** EXTRACTED ENTRIES follows **
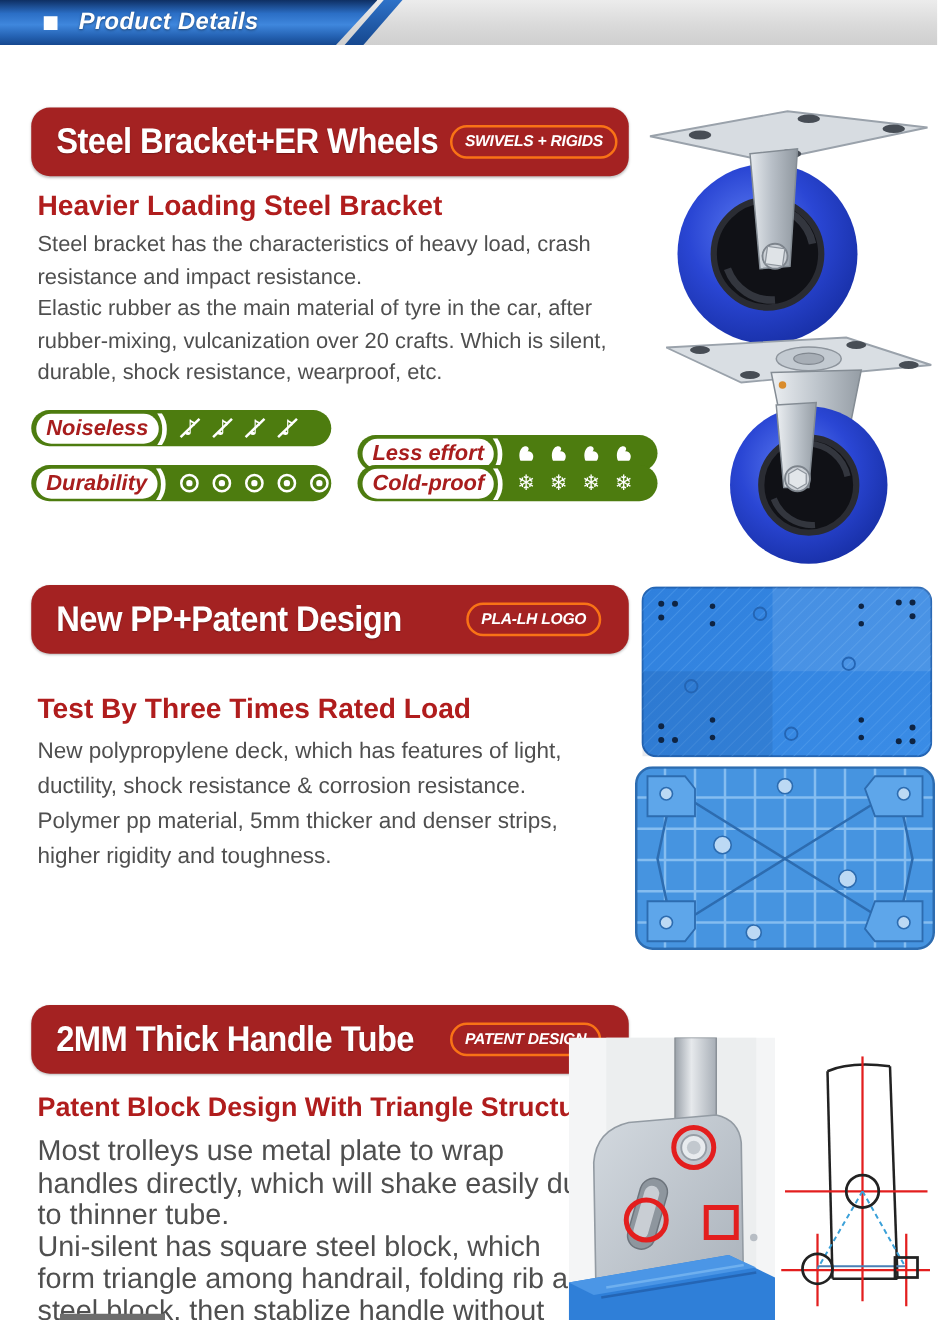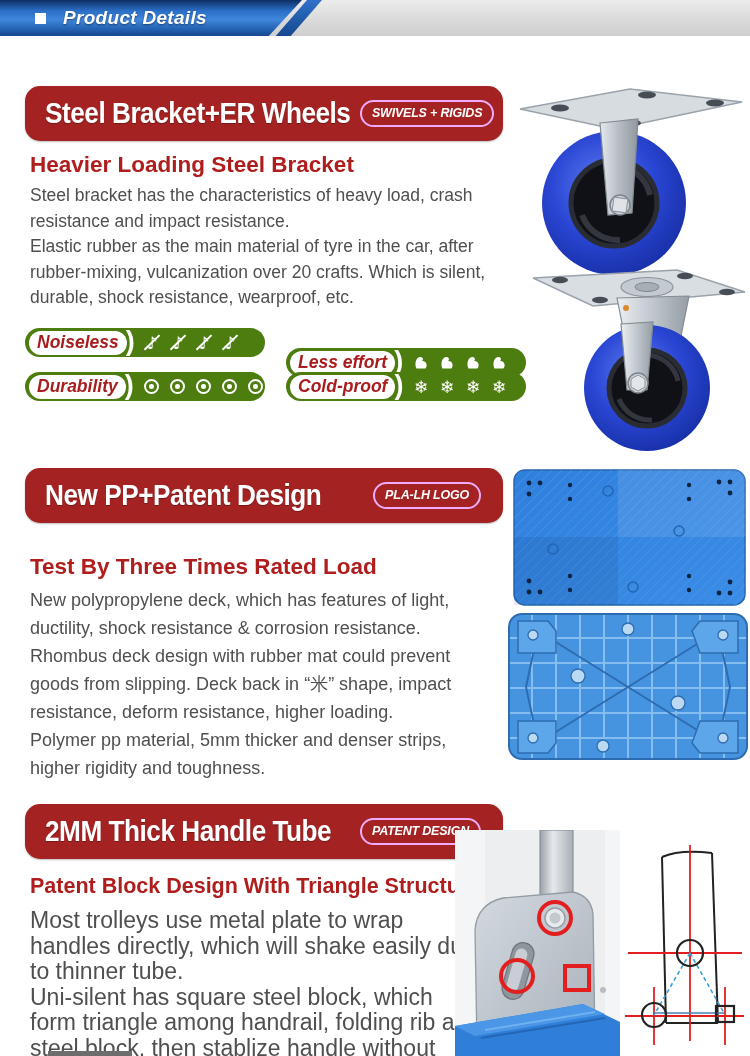--- a/index.html
+++ b/index.html
@@ -26,7 +26,7 @@
           padding:0 22px 0 20px;box-sizing:border-box;box-shadow:0 1px 2px rgba(0,0,0,.25);}
   .rb-title{color:#fff;font-weight:bold;font-size:27px;letter-spacing:-.5px;white-space:nowrap;
           transform:scale(.97,1.06);transform-origin:left center;text-shadow:0 1px 1px rgba(0,0,0,.3);}
-  .oval-badge{color:#fff;border:2px solid #f0abfc;border-radius:999px;font-size:12.5px;
+  .oval-badge{color:#fff;border:2px solid #f97316;border-radius:999px;font-size:12.5px;
           font-style:italic;font-weight:bold;padding:4px 10px 5px 10px;white-space:nowrap;
           letter-spacing:-.2px;}
 

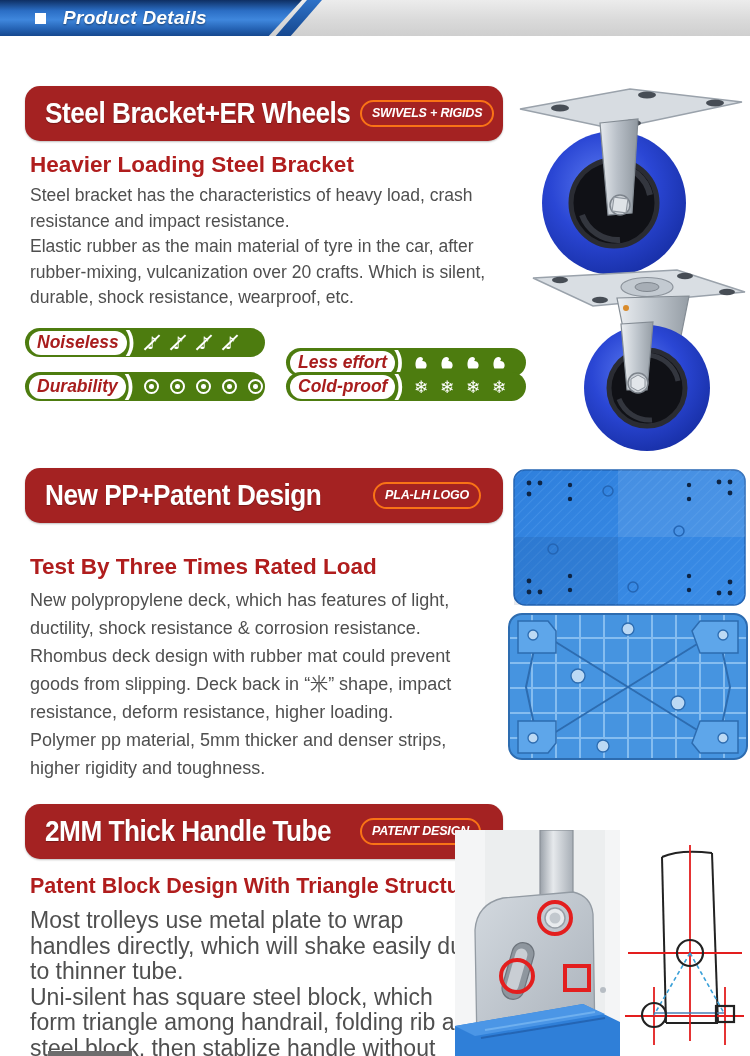--- a/index.html
+++ b/index.html
@@ -255,7 +255,6 @@
 
   <div class="para" style="top:586px;width:460px;font-size:18px;line-height:28px;">
     <p>New polypropylene deck, which has features of light, ductility, shock resistance &amp; corrosion resistance.</p>
-    <p>Rhombus deck design with rubber mat could prevent goods from slipping. Deck back in “米” shape, impact resistance, deform resistance, higher loading.</p>
     <p>Polymer pp material, 5mm thicker and denser strips, higher rigidity and toughness.</p>
   </div>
** End of EXTRACTED ENTRIES **
__PROBLEM REQUIREMENTS__: Every entry is to be reproduced word for word, and no image is carried over.

__OUTPUT__:
--- a/index.html
+++ b/index.html
@@ -26,7 +26,7 @@
           padding:0 22px 0 20px;box-sizing:border-box;box-shadow:0 1px 2px rgba(0,0,0,.25);}
   .rb-title{color:#fff;font-weight:bold;font-size:27px;letter-spacing:-.5px;white-space:nowrap;
           transform:scale(.97,1.06);transform-origin:left center;text-shadow:0 1px 1px rgba(0,0,0,.3);}
-  .oval-badge{color:#fff;border:2px solid #f0abfc;border-radius:999px;font-size:12.5px;
+  .oval-badge{color:#fff;border:2px solid #f97316;border-radius:999px;font-size:12.5px;
           font-style:italic;font-weight:bold;padding:4px 10px 5px 10px;white-space:nowrap;
           letter-spacing:-.2px;}
 

--- a/index.html
+++ b/index.html
@@ -255,7 +255,6 @@
 
   <div class="para" style="top:586px;width:460px;font-size:18px;line-height:28px;">
     <p>New polypropylene deck, which has features of light, ductility, shock resistance &amp; corrosion resistance.</p>
-    <p>Rhombus deck design with rubber mat could prevent goods from slipping. Deck back in “米” shape, impact resistance, deform resistance, higher loading.</p>
     <p>Polymer pp material, 5mm thicker and denser strips, higher rigidity and toughness.</p>
   </div>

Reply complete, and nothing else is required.